> Simon does not have the authority to unilaterally¹ name the whale
There's no such thing as authority to name a whale, and anyways I don't believe authority is strictly needed. A name is what people use to refer to something, full stop. It is only required that names become common-ish parlance; the more well known they are, the more they feel like the 'real' name. The inverse of Ohms is named Mhos (imo much more recognizable than the official name, "siemens"). The "#" symbol is named the hashtag, octothorp, pound sign, tic-tac-toe, number sign, and probably a million other things. Which one of these is the "real" primary name? I think intuitively we know that the real one is whatever people around us are most familiar with. You should take a guess, and I'll put the wikipedia-suggested-answer in the footnotes [1]. I bet your name for it is different than the 'official' wikipedia suggestion.
In the case of the whale, the _only_ name that is associated with that whale is Teresa T. I think this immediately makes it the most valid name of that whale.
[1] wikipedia says this is the number sign: https://en.wikipedia.org/wiki/Number_sign
> There's no such thing as authority to name a whale
https://www.aza.org/connect-stories/stories/scientists-unvei...
Names are submitted and voted on. Those help with identifying individuals (which is what names are for) and monitoring the whale populations. Crucially, consensus matters. Otherwise I can just say that the whale in Pillar Point Harbor near Half Moon Bay is actually called Becky B, which is just as valid as the name Simon gave, but now there are two names which leads to confusion.
As an experiment, after writing that I asked ChatGPT for the name of the whale. It said it was Teresa T. Then I asked if it was sure it’s not Becky B. It gave me a much longer answer stating that it was in fact Becky B and that Teresa T was “likely an incorrect or early misidentification”. I then tried to convince it of other names, but it stayed adamant that Becky B is the right name, even saying it’s confirmed by databases such as Happywhale! https://chatgpt.com/s/t_69f20822afc08191874613a969c25356
I ran the experiment a second time. This time it even said Becky was the name “that really stuck in popular conversation” and that was used by locals. https://chatgpt.com/s/t_69f209e81acc81918b47b79900d02abb
Tried it a third time. Now it just says on the first try that it’s called Humphrey. Which is a real whale, but not that one. https://en.wikipedia.org/wiki/Humphrey_the_Whale
> A name is what people use to refer to something (…)

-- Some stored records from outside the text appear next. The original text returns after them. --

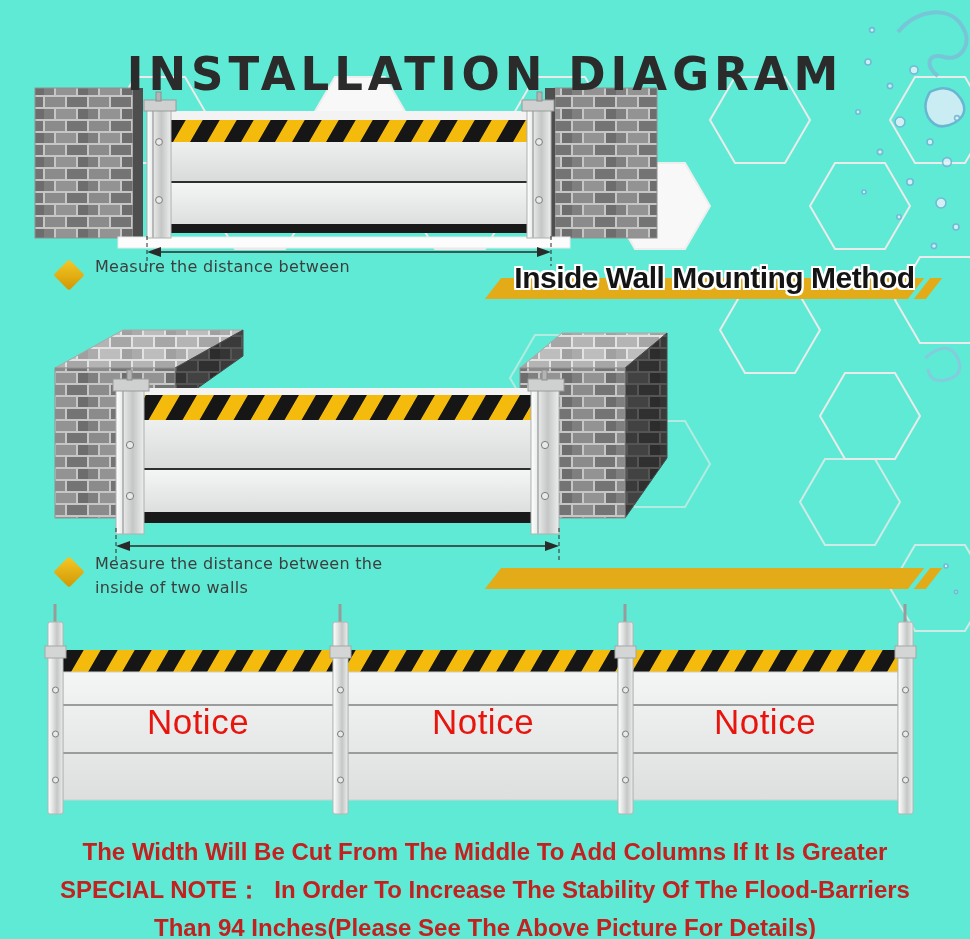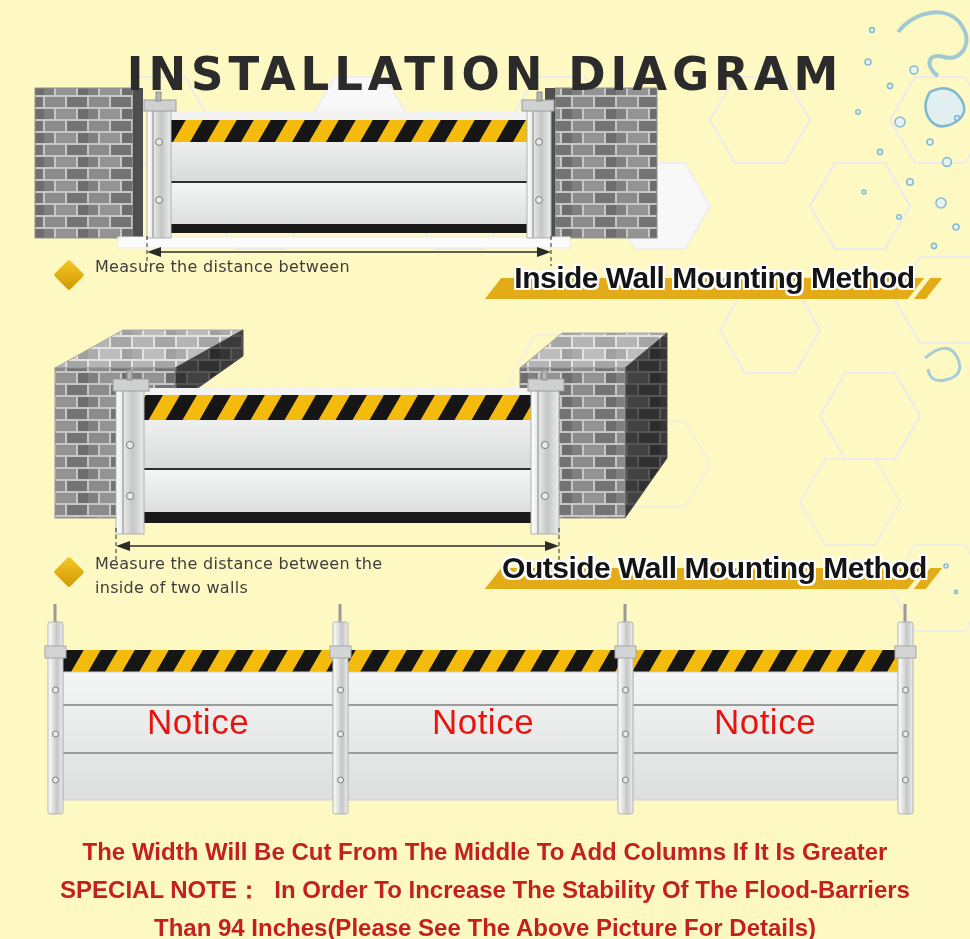--- a/index.html
+++ b/index.html
@@ -3,7 +3,7 @@
 <meta charset="utf-8">
 <style>
   html,body{margin:0;padding:0;background:#fff;}
-  .page{position:relative;width:970px;height:939px;background:#fef9c3;overflow:hidden;
+  .page{position:relative;width:970px;height:939px;background:#5eead4;overflow:hidden;
         font-family:"Liberation Sans",sans-serif;}
   .layer{position:absolute;left:0;top:0;}
   .txt{position:absolute;z-index:3;}

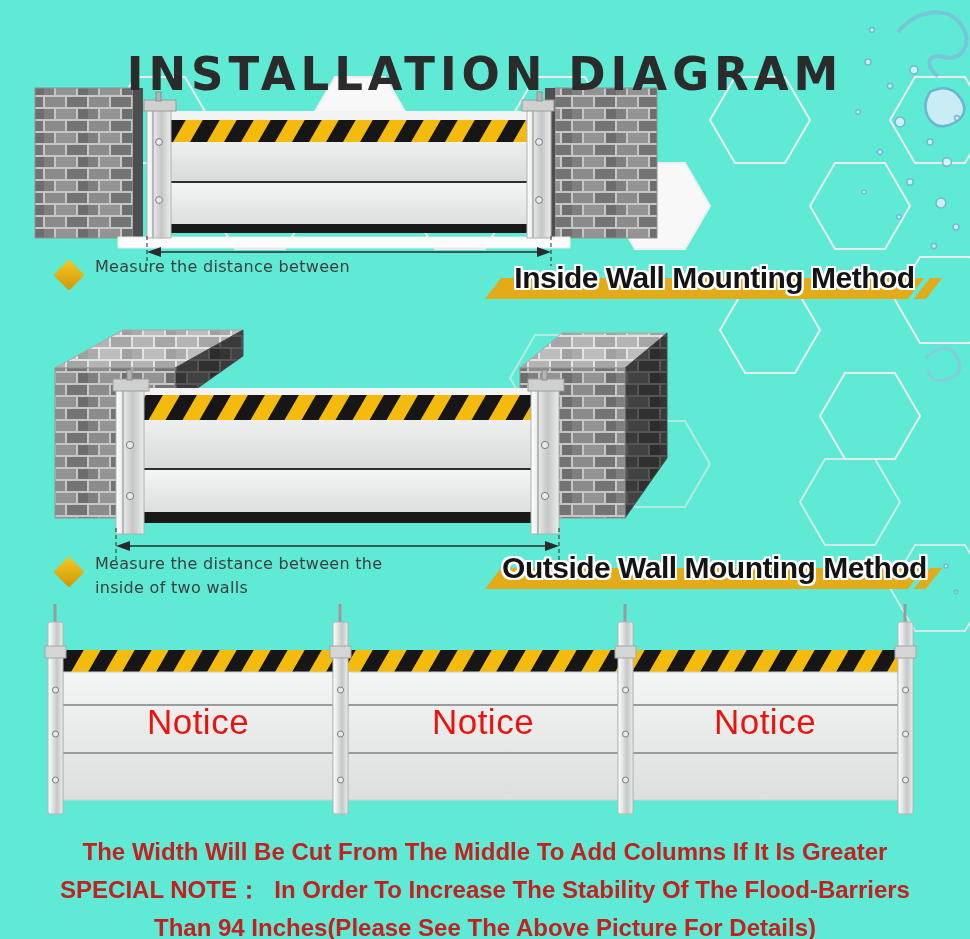--- a/index.html
+++ b/index.html
@@ -314,7 +314,6 @@
   <div class="banner" style="left:491px;top:551px;">
     <span class="bar"></span>
     <span class="tail"></span>
-    <span class="label">Outside Wall Mounting Method</span>
   </div>
 
   <div class="notice" style="left:78px;top:702px;">Notice</div>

The entirety of your argument is encapsulated by my previous footnote, and is clearly why I used the word “unilaterally” and said it was an important point.
And again, Simon’s exercise in itself only makes sense if it’s not his purview to name the whale. If it is, then it falls flat. Otherwise it’s like “predicting” you’ll do jumping jacks the next time you’re at the supermarket. If it’s in your hands to make it true or false, you’re not predicting it. Similarly, it only makes sense as an exercise to prove the gullibility of LLMs to do something which you yourself can’t make true.